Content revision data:

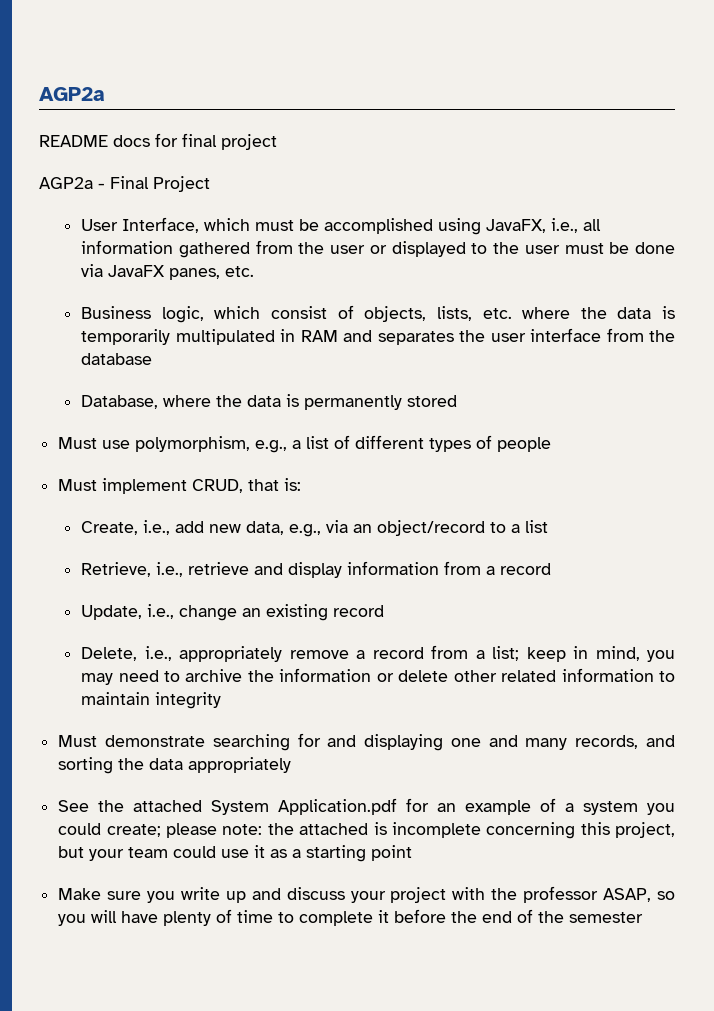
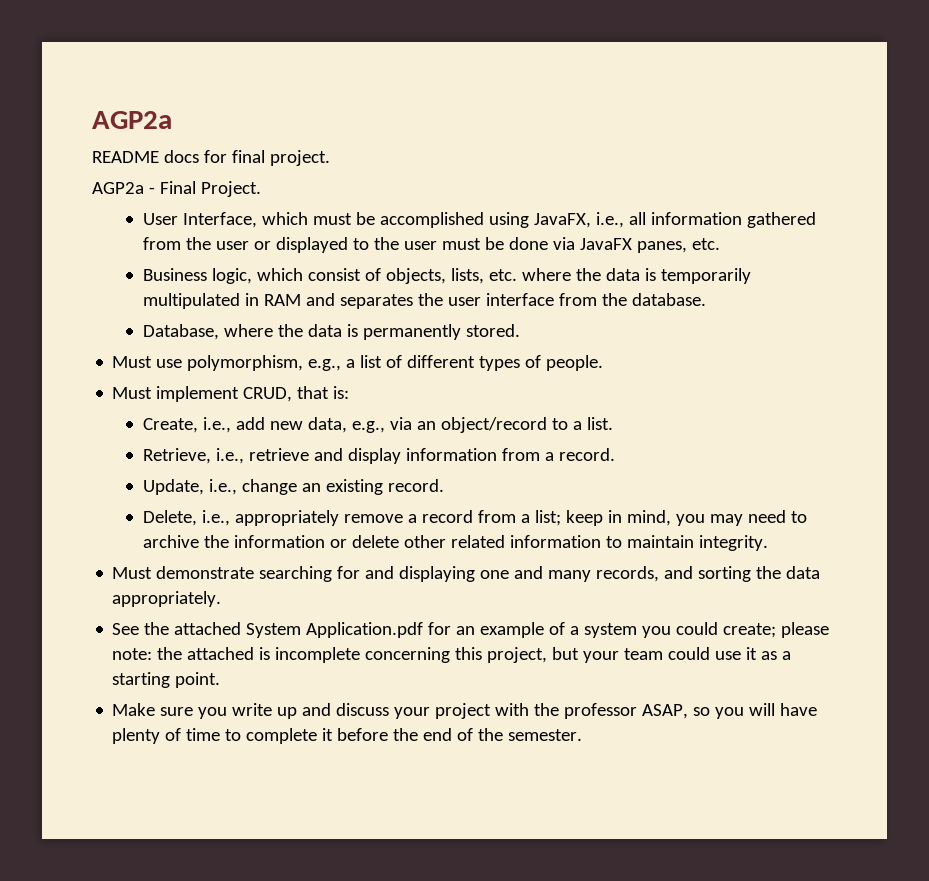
- README docs for final project
+ README docs for final project.
- AGP2a - Final Project
+ AGP2a - Final Project.
- Business logic, which consist of objects, lists, etc. where the data is temporarily multipulated in RAM and separates the user interface from the database
+ Business logic, which consist of objects, lists, etc. where the data is temporarily multipulated in RAM and separates the user interface from the database.
- Database, where the data is permanently stored
+ Database, where the data is permanently stored.
- Must use polymorphism, e.g., a list of different types of people
+ Must use polymorphism, e.g., a list of different types of people.
- Create, i.e., add new data, e.g., via an object/record to a list
+ Create, i.e., add new data, e.g., via an object/record to a list.
- Retrieve, i.e., retrieve and display information from a record
+ Retrieve, i.e., retrieve and display information from a record.
- Update, i.e., change an existing record
+ Update, i.e., change an existing record.
- Delete, i.e., appropriately remove a record from a list; keep in mind, you may need to archive the information or delete other related information to maintain integrity
+ Delete, i.e., appropriately remove a record from a list; keep in mind, you may need to archive the information or delete other related information to maintain integrity.
- Must demonstrate searching for and displaying one and many records, and sorting the data appropriately
+ Must demonstrate searching for and displaying one and many records, and sorting the data appropriately.
- See the attached System Application.pdf for an example of a system you could create; please note: the attached is incomplete concerning this project, but your team could use it as a starting point
+ See the attached System Application.pdf for an example of a system you could create; please note: the attached is incomplete concerning this project, but your team could use it as a starting point.
- Make sure you write up and discuss your project with the professor ASAP, so you will have plenty of time to complete it before the end of the semester
+ Make sure you write up and discuss your project with the professor ASAP, so you will have plenty of time to complete it before the end of the semester.

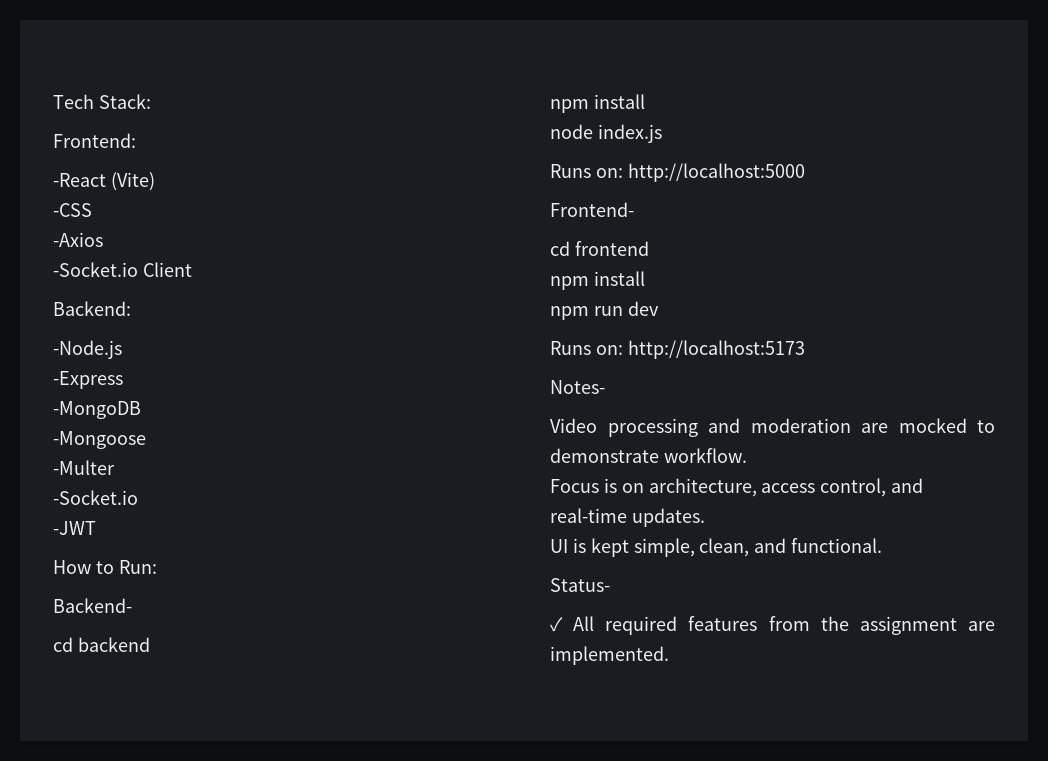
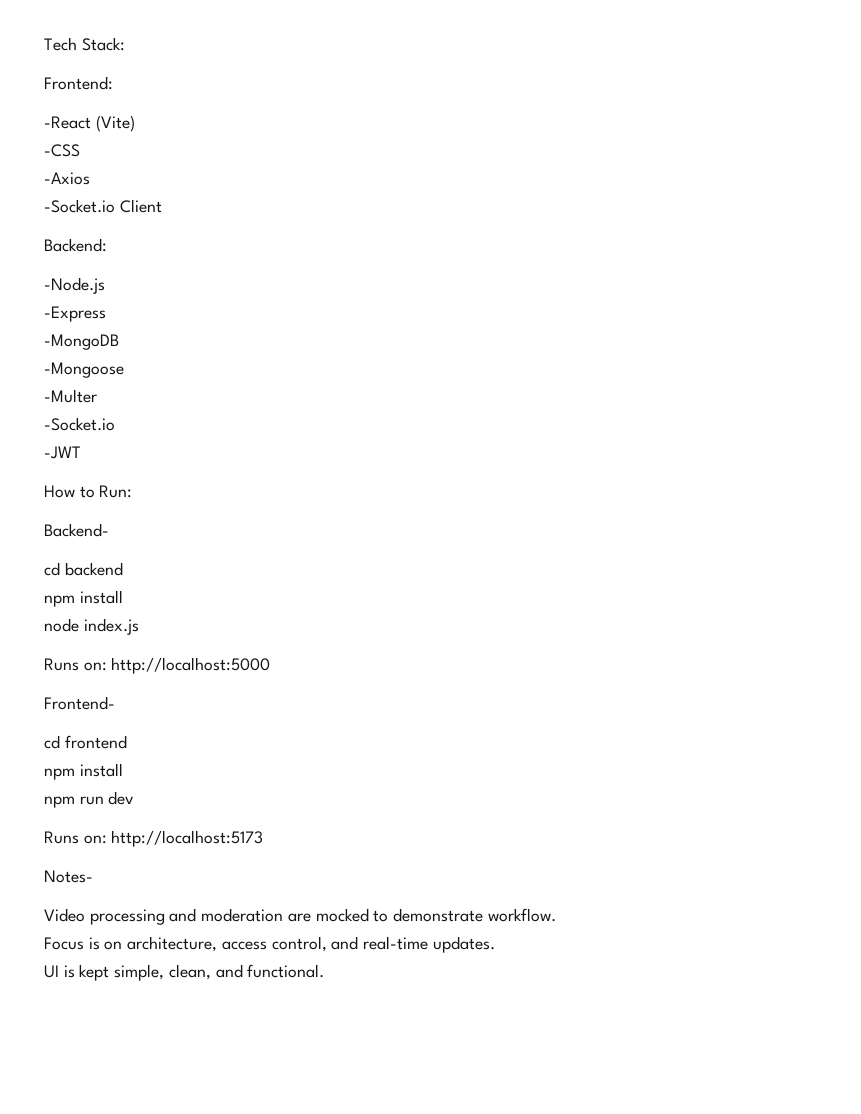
- Status-
- ✓ All required features from the assignment are implemented.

_PROBLEM STATEMENT:_
Work out how many lines contain the word "your" in the records, and answer with the number only.

_THE COMPLETED TASK:_
4